■ Work item
Output the span of lines from the one that contains "BN-118 мрежа за" through the end of the records, inclusive, exactly as written and free of pictures.

Segment Open

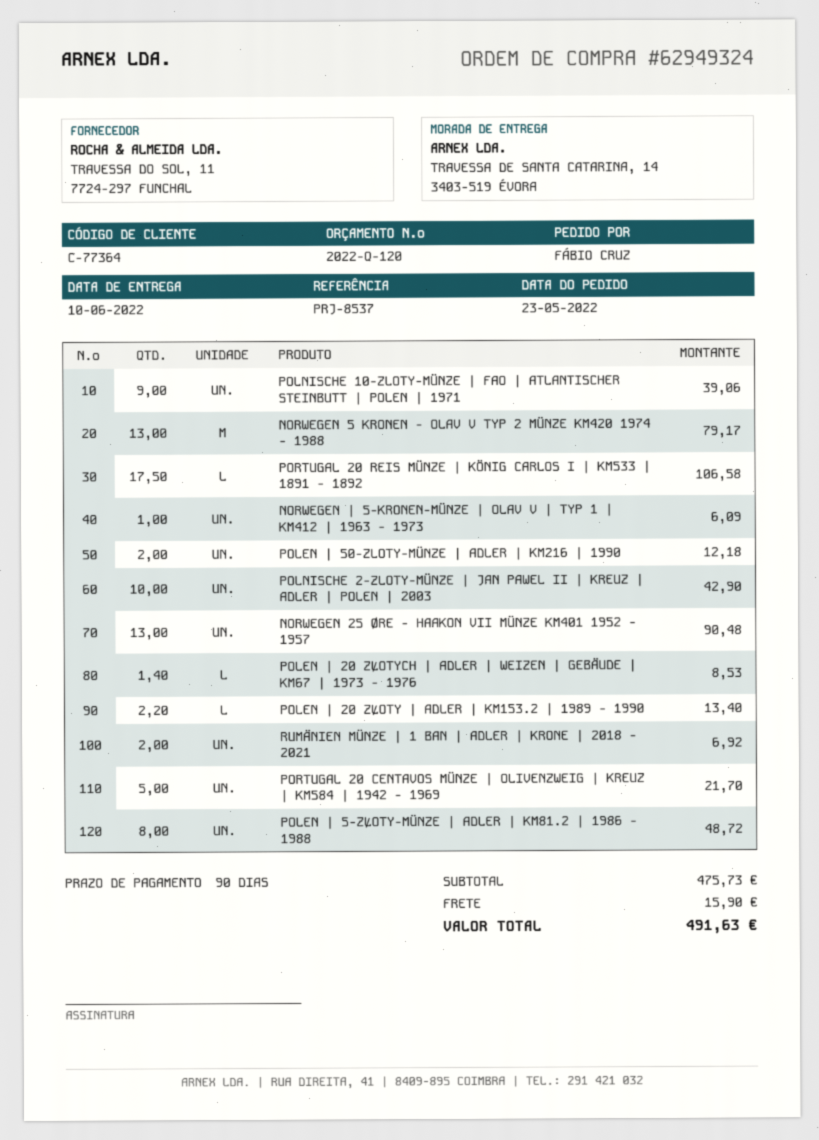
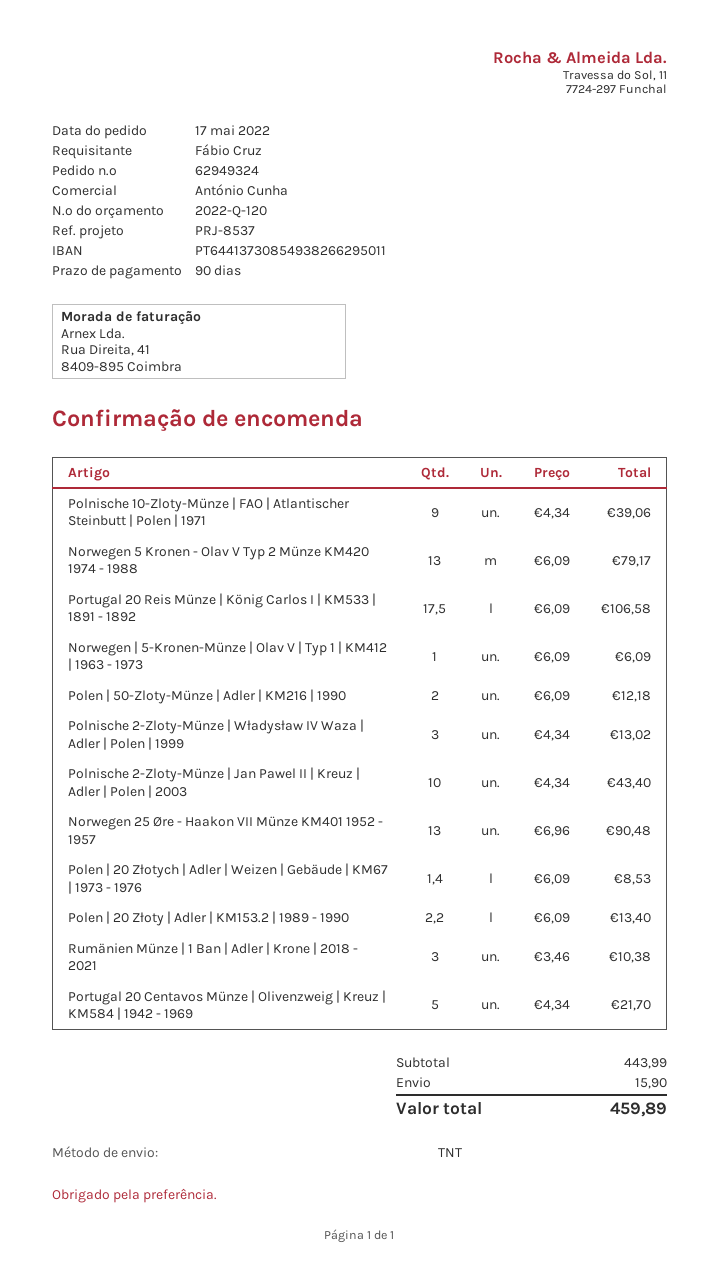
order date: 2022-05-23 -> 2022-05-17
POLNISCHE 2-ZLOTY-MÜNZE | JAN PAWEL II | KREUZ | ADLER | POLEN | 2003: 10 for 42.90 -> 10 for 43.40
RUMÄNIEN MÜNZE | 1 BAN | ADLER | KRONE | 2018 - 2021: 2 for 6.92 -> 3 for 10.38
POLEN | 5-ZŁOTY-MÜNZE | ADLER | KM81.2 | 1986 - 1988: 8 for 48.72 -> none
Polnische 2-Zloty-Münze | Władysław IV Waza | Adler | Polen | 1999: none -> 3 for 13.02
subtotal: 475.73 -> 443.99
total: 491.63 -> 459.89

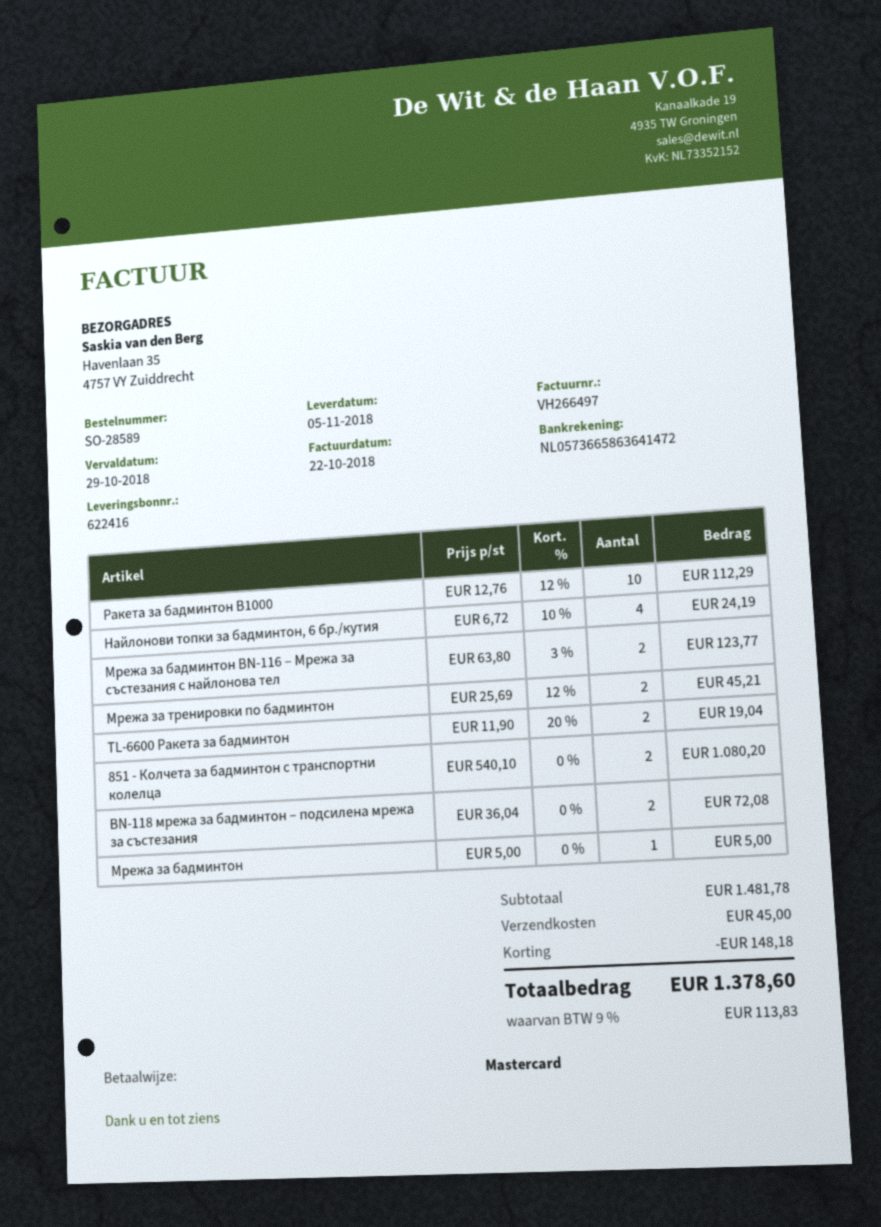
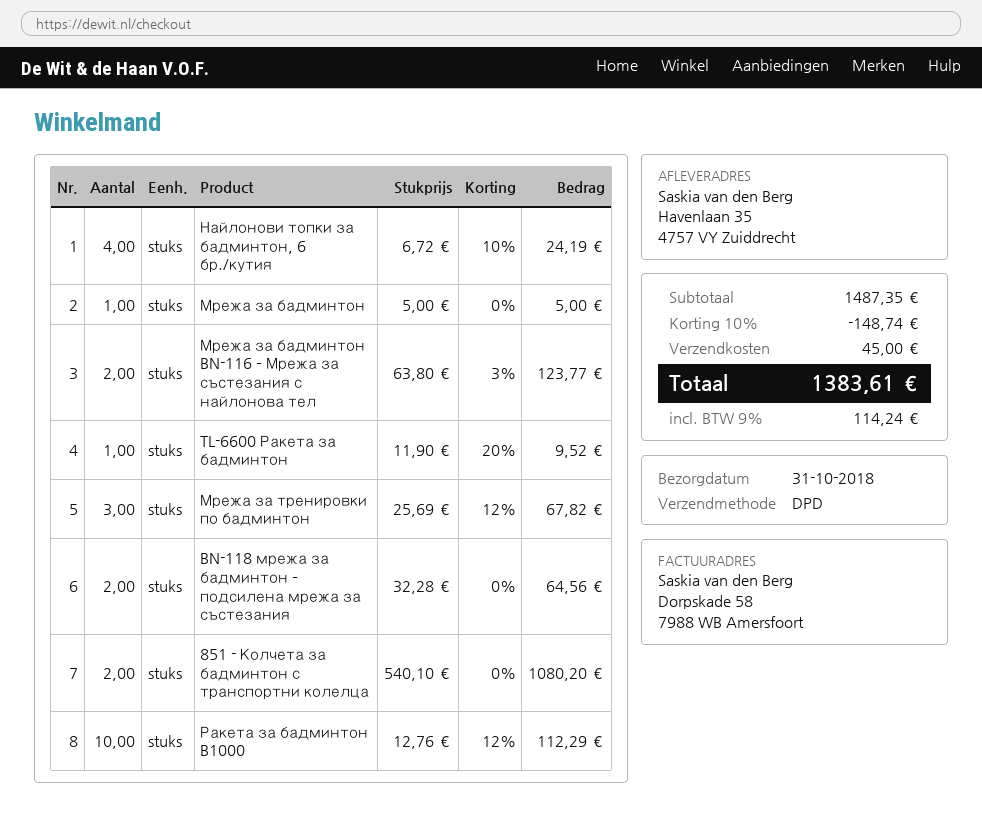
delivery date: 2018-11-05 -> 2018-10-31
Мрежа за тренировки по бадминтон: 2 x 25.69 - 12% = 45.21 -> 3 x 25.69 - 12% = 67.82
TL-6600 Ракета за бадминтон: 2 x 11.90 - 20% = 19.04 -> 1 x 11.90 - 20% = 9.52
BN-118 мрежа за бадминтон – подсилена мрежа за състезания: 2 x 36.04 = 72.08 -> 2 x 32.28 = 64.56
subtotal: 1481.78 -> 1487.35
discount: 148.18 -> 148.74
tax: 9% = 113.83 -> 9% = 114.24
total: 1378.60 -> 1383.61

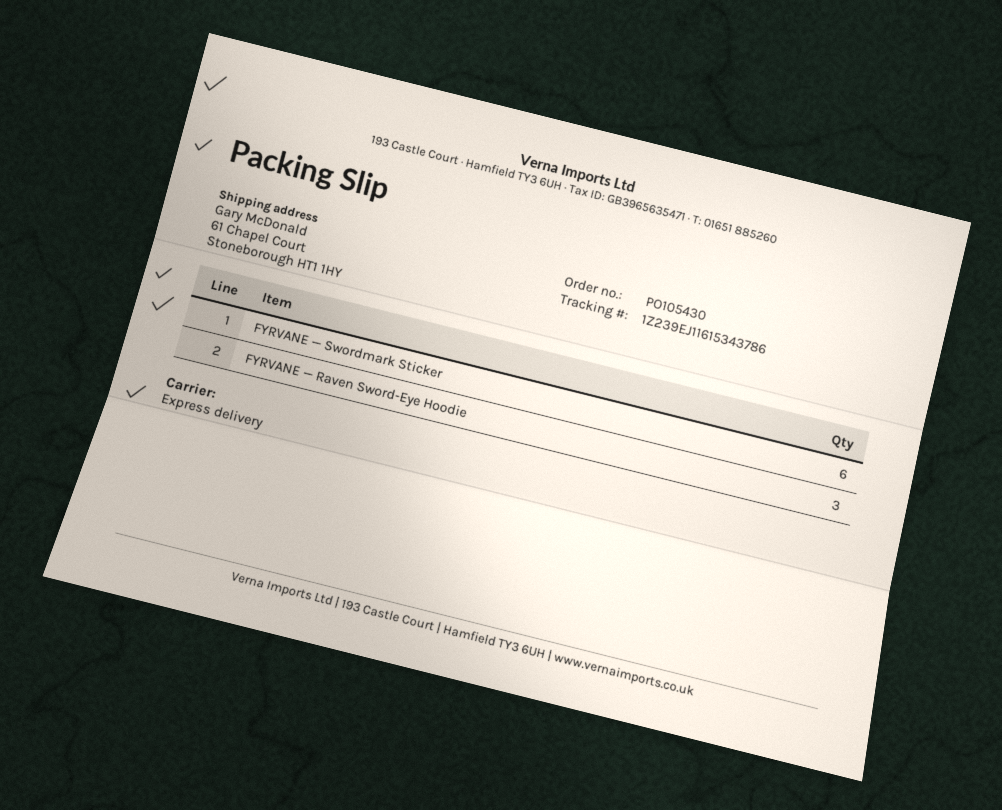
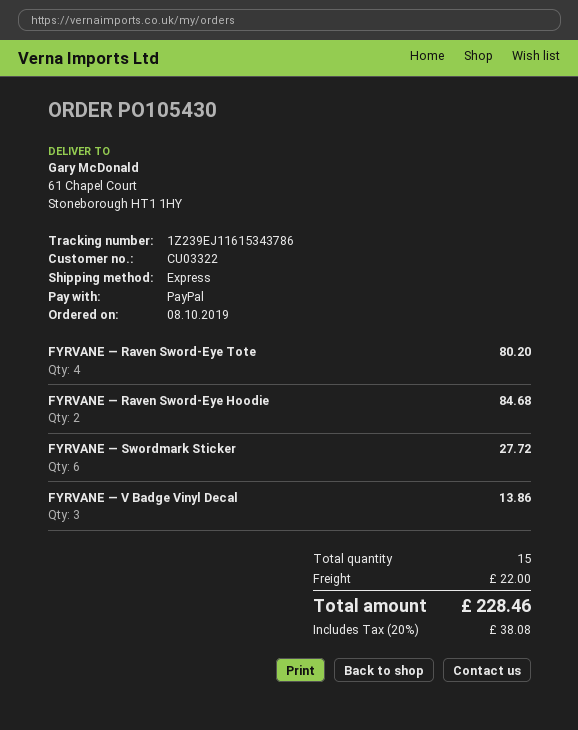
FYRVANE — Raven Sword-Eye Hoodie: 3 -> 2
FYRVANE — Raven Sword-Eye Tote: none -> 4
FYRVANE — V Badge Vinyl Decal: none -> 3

Segment Closed

■ Exercise answer
BN-118 мрежа за бадминтон – подсилена мрежа за състезания: 2 x 36.04 = 72.08 -> 2 x 32.28 = 64.56
subtotal: 1481.78 -> 1487.35
discount: 148.18 -> 148.74
tax: 9% = 113.83 -> 9% = 114.24
total: 1378.60 -> 1383.61

FYRVANE — Raven Sword-Eye Hoodie: 3 -> 2
FYRVANE — Raven Sword-Eye Tote: none -> 4
FYRVANE — V Badge Vinyl Decal: none -> 3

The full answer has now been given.